Canada’s GDP for May decreased by 0.1%, matching expectations. The prior month’s GDP also saw a 0.1% decline.
An advance estimate for June predicts a GDP growth of 0.1%. The goods-producing industries experienced a downturn, primarily due to a contraction in the mining, quarrying, and oil and gas extraction sector, despite growth in manufacturing.
Services Producing Industries
The services-producing industries remained stable overall. Within this sector, real estate, rental and leasing, and transportation and warehousing showed growth. However, retail trade and public administration sectors experienced declines.
Out of 20 industrial sectors, 7 expanded in May.
The date today is 2025-07-31T14:55:44.645Z.

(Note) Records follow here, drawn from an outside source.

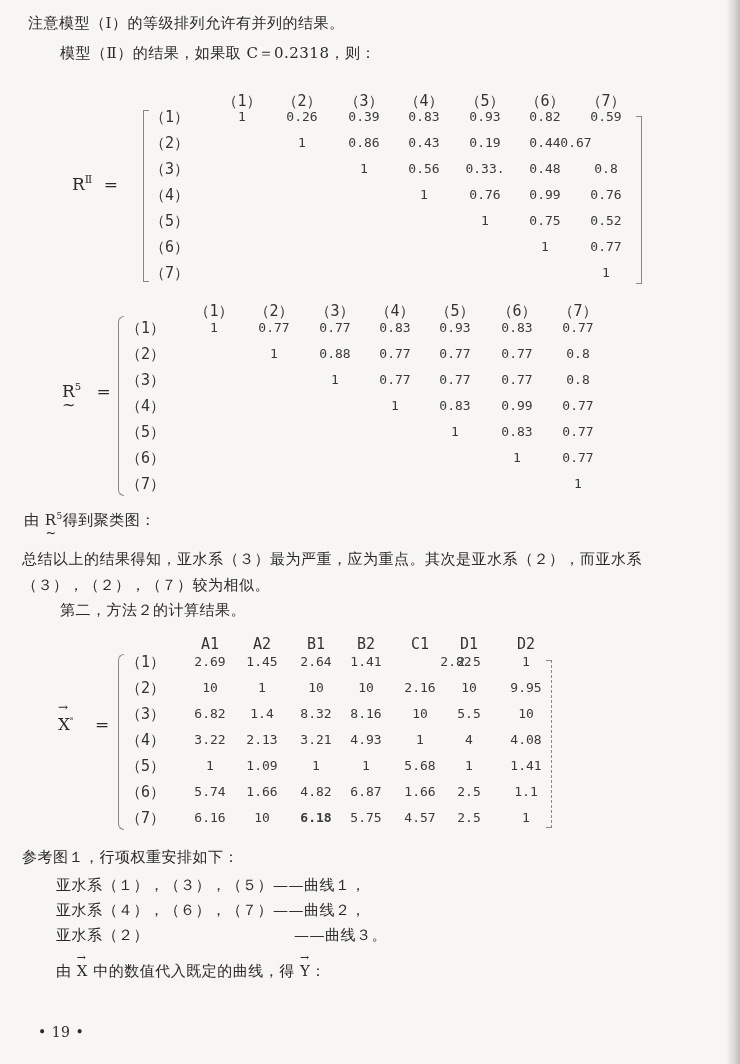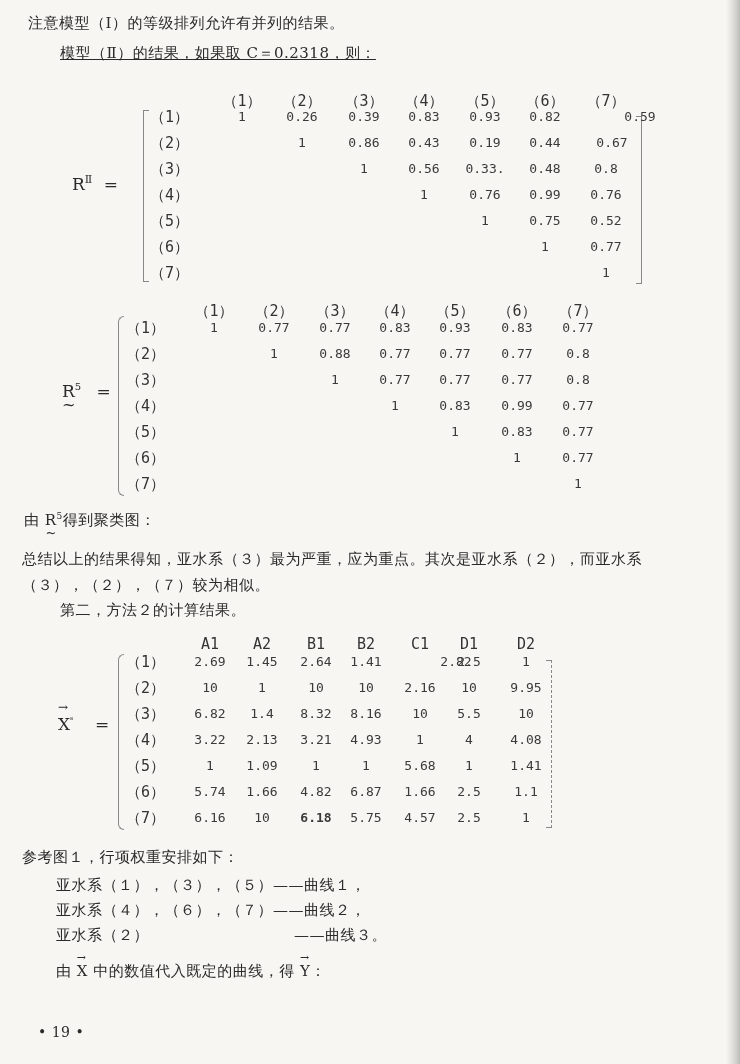--- a/index.html
+++ b/index.html
@@ -29,7 +29,7 @@
 <div class="edge"></div>
 
 <div class="p" style="left:28px;top:14px;">注意模型（Ⅰ）的等级排列允许有并列的结果。</div>
-<div class="p" style="left:60px;top:44px;text-decoration:underline;">模型（Ⅱ）的结果，如果取 C＝0.2318，则：</div>
+<div class="p" style="left:60px;top:44px;">模型（Ⅱ）的结果，如果取 C＝0.2318，则：</div>
 
 <div>
   <div class="sym" style="left:72px;top:173px;">

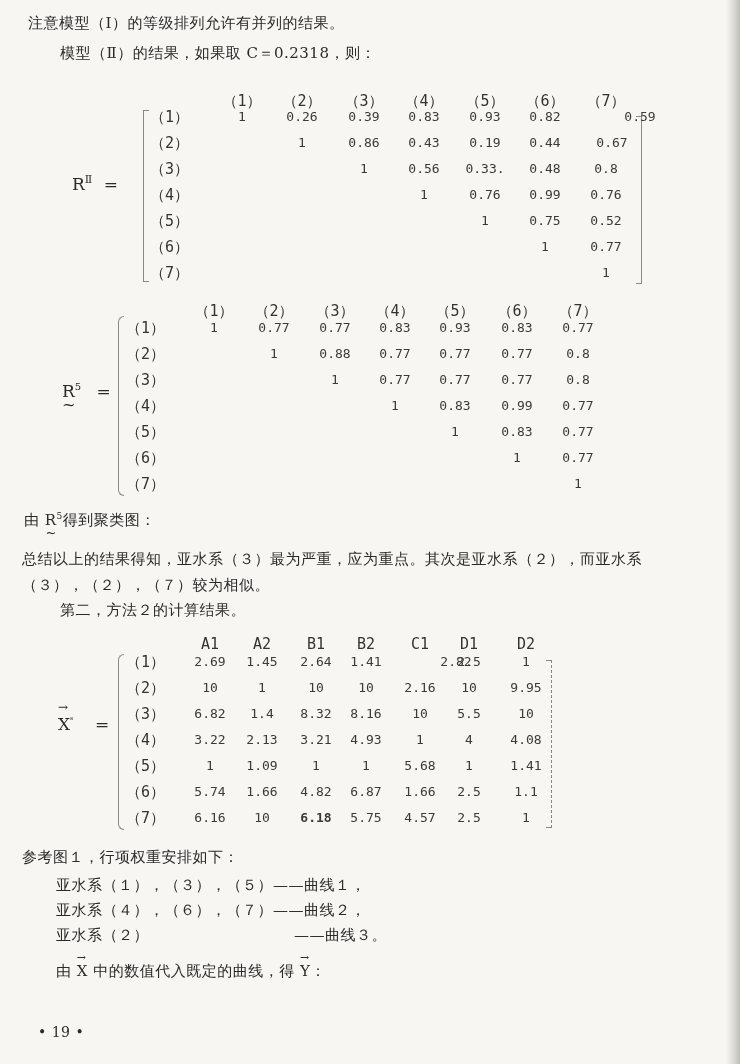--- a/index.html
+++ b/index.html
@@ -59,7 +59,7 @@
       <div class="cell" style="left: 424px; top: 109px;">0.83</div>
       <div class="cell" style="left: 485px; top: 109px;">0.93</div>
       <div class="cell" style="left: 545px; top: 109px;">0.82</div>
-      <div class="cell" style="left: 640px; top: 109px;">0.59</div>
+      <div class="cell" style="left: 606px; top: 109px;">0.59</div>
       <div class="cell" style="left: 302px; top: 135px;">1</div>
       <div class="cell" style="left: 364px; top: 135px;">0.86</div>
       <div class="cell" style="left: 424px; top: 135px;">0.43</div>

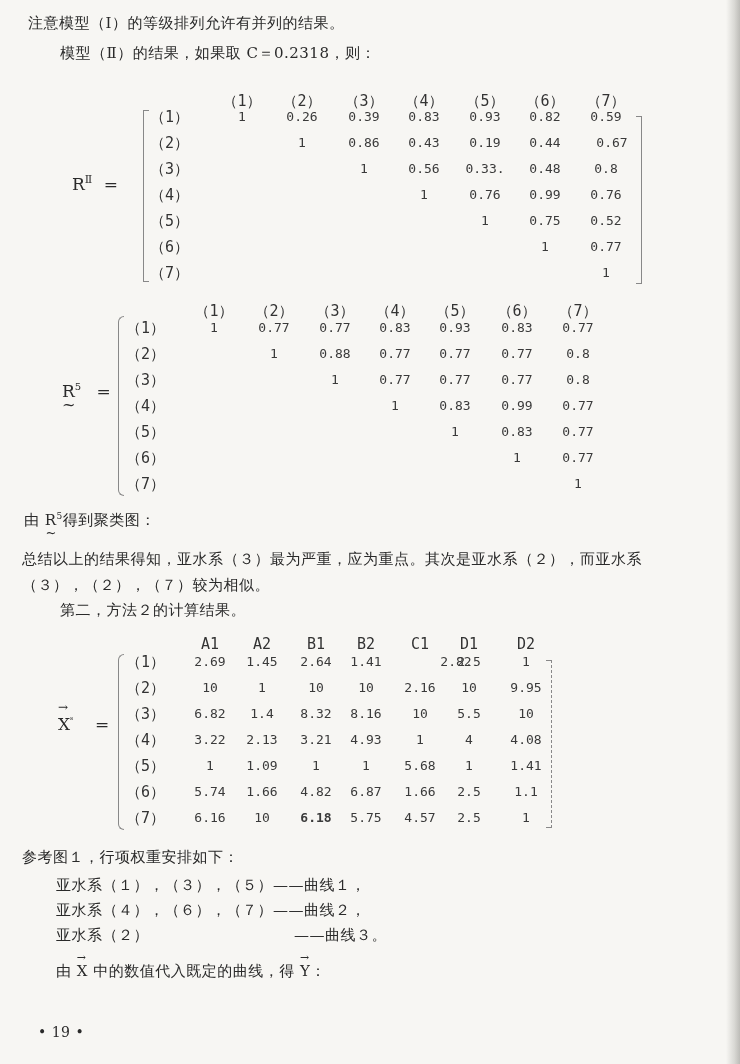--- a/index.html
+++ b/index.html
@@ -65,7 +65,7 @@
       <div class="cell" style="left: 424px; top: 135px;">0.43</div>
       <div class="cell" style="left: 485px; top: 135px;">0.19</div>
       <div class="cell" style="left: 545px; top: 135px;">0.44</div>
-      <div class="cell" style="left: 612px; top: 135px;">0.67</div>
+      <div class="cell" style="left: 576px; top: 135px;">0.67</div>
       <div class="cell" style="left: 364px; top: 161px;">1</div>
       <div class="cell" style="left: 424px; top: 161px;">0.56</div>
       <div class="cell" style="left: 485px; top: 161px;">0.33.</div>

The two consecutive months of slight economic contraction, followed by a weak advance estimate for June, confirm the Canadian economy has stalled. This reinforces our view that the Bank of Canada will continue the easing cycle it started in June and July of this year. Derivative traders should be positioning for lower interest rates in the coming months.
Economic Outlook
This sluggishness aligns with other recent statistics we have seen. The latest CPI reading for June 2025 showed inflation cooling to 2.8%, while the most recent Labour Force Survey saw the unemployment rate tick up to 6.2%. These figures give the central bank a clear runway to cut rates further to stimulate the economy.
Given this outlook, the Canadian dollar is likely to face more pressure. We have already seen the USD/CAD exchange rate climb from around 1.35 in the spring to its current level above 1.38. Traders could look at buying call options on USD/CAD to position for further weakness in the loonie.
The bond market is directly reflecting this sentiment. Government of Canada two-year bond yields, which fell below 3.5% after the last rate cut, will likely grind lower. Traders should consider buying bond futures or using interest rate swaps to bet on this continued downward trend in short-term yields.
The internal details of the report suggest a pairs trading strategy in equity derivatives. The ongoing weakness in the oil and gas sector, which we’ve seen with Western Canadian Select crude prices falling toward $70 a barrel, makes put options on energy sector ETFs attractive. Conversely, the surprising resilience in manufacturing could support selling puts on select industrial names.